My parents lived in Beirut before the war, where they had my brother and sister. Then they moved to Peru, then Portugal where I was born. After that, we moved to Italy. My father then moved to Spain and I moved to Scotland with mum. I was very used to the expat lifestyle; that’s why it’s never been hard for me to live in any part of the world as I do now. I left Europe when I was 21 years old and went to the US before travelling around Asia. I moved and worked in Australia for a while before coming back to Asia.

What inspired you to become a chef and subsequently a creator of unique restaurants?

I started learning cooking not because of passion; I just had to find a career, since I was not very academic. I tried cooking, and I had to prove to people than I could do it. But then, when I was travelling around Asia I fell in love with the culture, and the food. What I see in Asia’s cuisine culture is what inspired me to open my restaurants. With the collaboration between my business partners and me, we try our best to introduce Asia’s cultures through our food and venues.

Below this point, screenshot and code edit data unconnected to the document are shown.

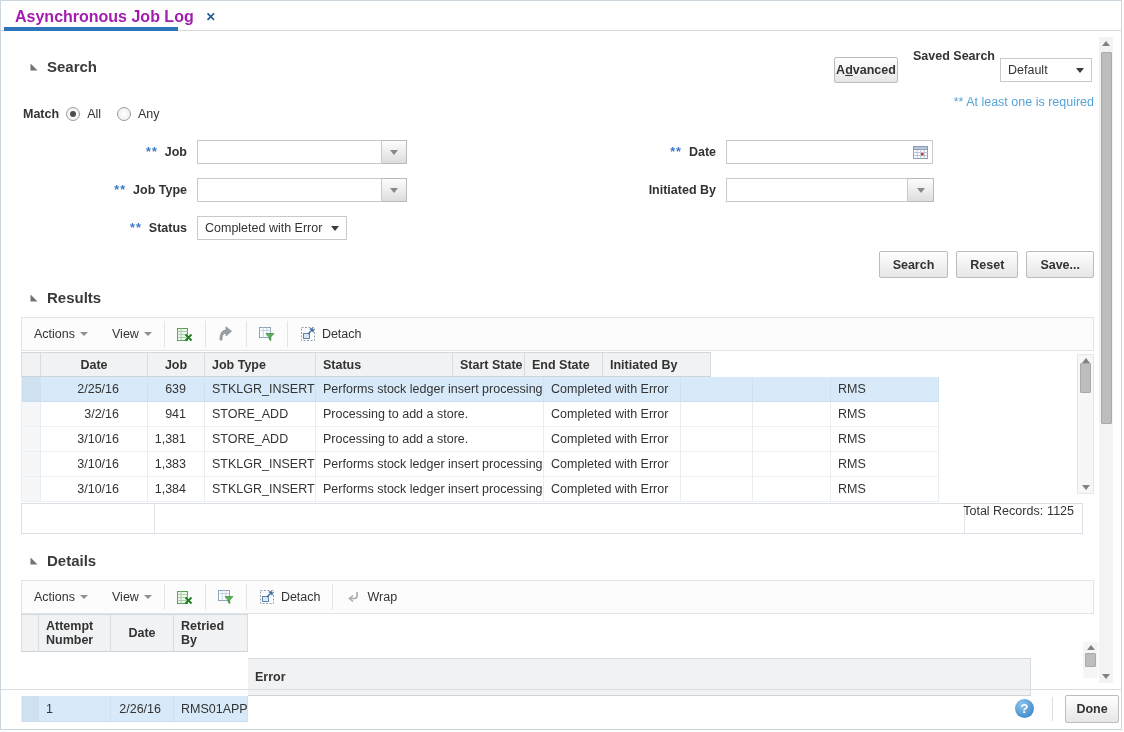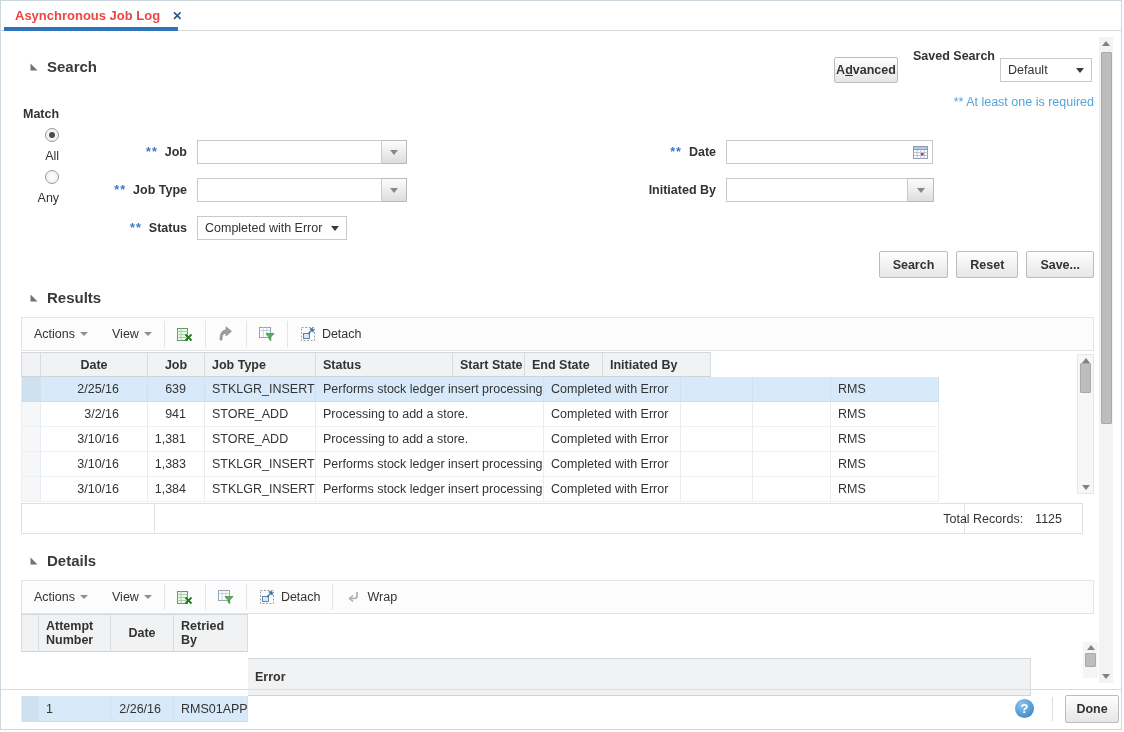--- a/index.html
+++ b/index.html
@@ -3,21 +3,21 @@
 <meta charset="utf-8">
 <style>
   * { box-sizing: border-box; margin: 0; padding: 0; }
   html,body { background:#fff; }
   body { font-family:"Liberation Sans", sans-serif; font-size:12.5px; color:#333; }
   .page { position:relative; width:1122px; height:730px; border:1px solid #ccd6dd; background:#fff; overflow:hidden; }
 
   
   .tabbar { position:absolute; left:0; top:0; width:100%; height:30px; border-bottom:1px solid #d8d8d8; background:#fff; }
   .tab { position:absolute; left:14px; top:7px; display:flex; align-items:center; gap:12px; }
-  .tab-title { color:#ef4444; font-weight:bold; font-size:13px; }
+  .tab-title { color:#a21caf; font-weight:bold; font-size:16px; }
   .tab-close { color:#245a8e; font-weight:bold; font-size:12px; cursor:pointer; }
   .tab-underline { position:absolute; left:3px; top:26px; width:174px; height:4px; background:#2f74b8; }
 
   
   .btn { display:flex; align-items:center; justify-content:center; background:linear-gradient(#fefefe,#e6e6e6); border:1px solid #b9bdc0; border-radius:2px; font-weight:bold; font-size:12.5px; color:#333; cursor:pointer; }
   .lbl { font-weight:bold; color:#333; white-space:nowrap; }
   .req { color:#3c78c8; font-weight:bold; letter-spacing:1px; }
   .txt { border:1px solid #c6cacd; background:#fff; height:24px; font-family:inherit; font-size:12.5px; padding:0 5px; outline:none; }
   .combo-btn { width:25px; height:24px; background:linear-gradient(#fdfdfd,#dddddd); border:1px solid #b7bbbe; border-left:none; display:flex; align-items:center; justify-content:center; cursor:pointer; }
   .tri-down { width:0; height:0; border-left:4px solid transparent; border-right:4px solid transparent; border-top:5px solid #85898d; }
@@ -27,21 +27,21 @@
 
   
   .sec-head { position:absolute; display:flex; align-items:center; gap:8px; }
   .sec-title { font-size:15px; font-weight:bold; color:#3a3a3a; }
 
   
   .adv-btn { position:absolute; left:833px; top:56px; width:64px; height:26px; }
   .saved-lbl { position:absolute; left:912px; top:48px; }
   .saved-sel { position:absolute; left:999px; top:57px; width:92px; height:24px; border:1px solid #c6cacd; background:#fff; display:flex; align-items:center; justify-content:space-between; padding:0 7px; cursor:pointer; }
   .req-note { position:absolute; left:855px; top:94px; width:238px; text-align:right; color:#56a4d8; }
-  .match-row { position:absolute; left:22px; top:106px; display:flex; align-items:flex-end; gap:7px;flex-direction:column; }
+  .match-row { position:absolute; left:22px; top:106px; display:flex; align-items:flex-start; gap:7px; }
   .radio { width:14px; height:14px; border-radius:50%; border:1px solid #9b9b9b; background:radial-gradient(#ffffff,#ececec); position:relative; cursor:pointer; }
   .radio.sel::after { content:''; position:absolute; inset:3px; border-radius:50%; background:#4b4b4b; }
   .frow { position:absolute; display:flex; align-items:center; }
   .lblblock { display:flex; align-items:center; justify-content:flex-end; gap:7px; }
   .datewrap { position:relative; }
   .datewrap .txt { padding-right:26px; width:100%; }
   .cal-icon { position:absolute; right:4px; top:4px; width:17px; height:16px; cursor:pointer; }
   .search-btns { position:absolute; top:250px; left:0; width:1093px; display:flex; justify-content:flex-end; gap:8px; }
   .search-btns .btn { height:27px; padding:0 13px; }
 
@@ -64,21 +64,21 @@
   .c-sel{width:20px;} .c-date{width:107px;} .c-job{width:57px;} .c-jobtype{width:111px;}
   .c-desc{width:228px;} .c-status{width:137px;} .c-start{width:72px;} .c-end{width:78px;} .c-init{width:108px;}
   .td.c-date{ justify-content:flex-end; padding-right:28px; }
   .td.c-job{ justify-content:flex-end; padding-right:18px; }
   .sorticons { margin-left:auto; display:flex; gap:3px; align-items:center; }
   .sort-asc { width:0;height:0;border-left:4.5px solid transparent;border-right:4.5px solid transparent;border-bottom:6px solid #93a9bc; }
   .sort-desc { width:0;height:0;border-left:4.5px solid transparent;border-right:4.5px solid transparent;border-top:6px solid #5f6b75; }
   .tfoot { position:absolute; left:20px; top:502px; width:1062px; height:31px; border:1px solid #dbe1e6; background:#fff; }
   .tfoot .div1 { position:absolute; left:132px; top:0; bottom:0; width:1px; background:#dde3e8; }
   .tfoot .div2 { position:absolute; left:942px; top:0; bottom:0; width:1px; background:#dde3e8; }
-  .total-rec { position:absolute; right:20px; top:0; height:100%; display:flex; align-items:center; gap:12px; }
+  .total-rec { position:absolute; right:8px; top:0; height:100%; display:flex; gap:4px; }
 
   
   .dth { height:38px; line-height:1.15; white-space:normal; }
   .d-sel{width:18px;} .d-attempt{width:72px;} .d-date{width:63px;} .d-retried{width:74px;} .d-error{width:783px;margin-top:44px;}
   .td.d-date{ justify-content:flex-end; padding-right:12px; }
 
   
   .sb-v { position:absolute; display:flex; flex-direction:column; align-items:center; }
   .sb-track { background:#f3f3f3; }
   .sb-arrow { width:0;height:0;border-left:4px solid transparent;border-right:4px solid transparent; }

Explain how street food brings us closer to the true cuisine of an area.

The streets and villages are the places where you can find authenticity. Most of these people got their recipes from their families, from generation to generation. I do add little tweaks to the dishes, especially the way we serve it, which is inevitable. However, my goal is to keep the taste authentic and introduce it to a wider audience.

Your travels have taken you all over Asia; Southeast Asia in particular. When did you decide to make Bali your home?

It was when I started Sarong eight years ago. At the time, I already had my beautiful family and Sarong completed my life.

After the success of Sarong, you opened Mama San in Bali. Can you tell us about the differences in concepts for each venue, and what influenced them?

Each of the restaurants I manage has a different concept. While Sarong is more of a fine dining restaurant highlighting Indian and Thai dishes, Mama San is a little bit more casual, highlighting Vietnamese and Chinese dishes. Hujan Locale in Ubud specializes in Indonesian dishes, and the new Tiger Palm serves Malaysian dishes: Kopitiam-style breakfast, all-day lunch, and dinner.

In your travels to Burma you wrote, “The purity of the Burmese spirit is what comes through the strongest”. Did it remind you of your early days in Bali?

When I started my life in Bali in 2006, it was a lot simpler; a lot more tranquil. Cultural activities were visible everywhere without having to look for it. But comparing it to Burma, I think Bali had been more modernized at the time already; more vibrant with a lot of western influences.

Tell us about the amazing floating gardens on Inle Lake in Burma.

I admire how the farmers there grow their vegetables. They use water hyacinth, which are secured in position using bamboo poles. Topped with mud from the bottom of the lake, the mixture becomes a fertile floating flatbed to grow tomatoes, gourds, cucumbers and other vegetables. I really hope this system survives the ‘attack’ of pesticide use, which I hear has already begun.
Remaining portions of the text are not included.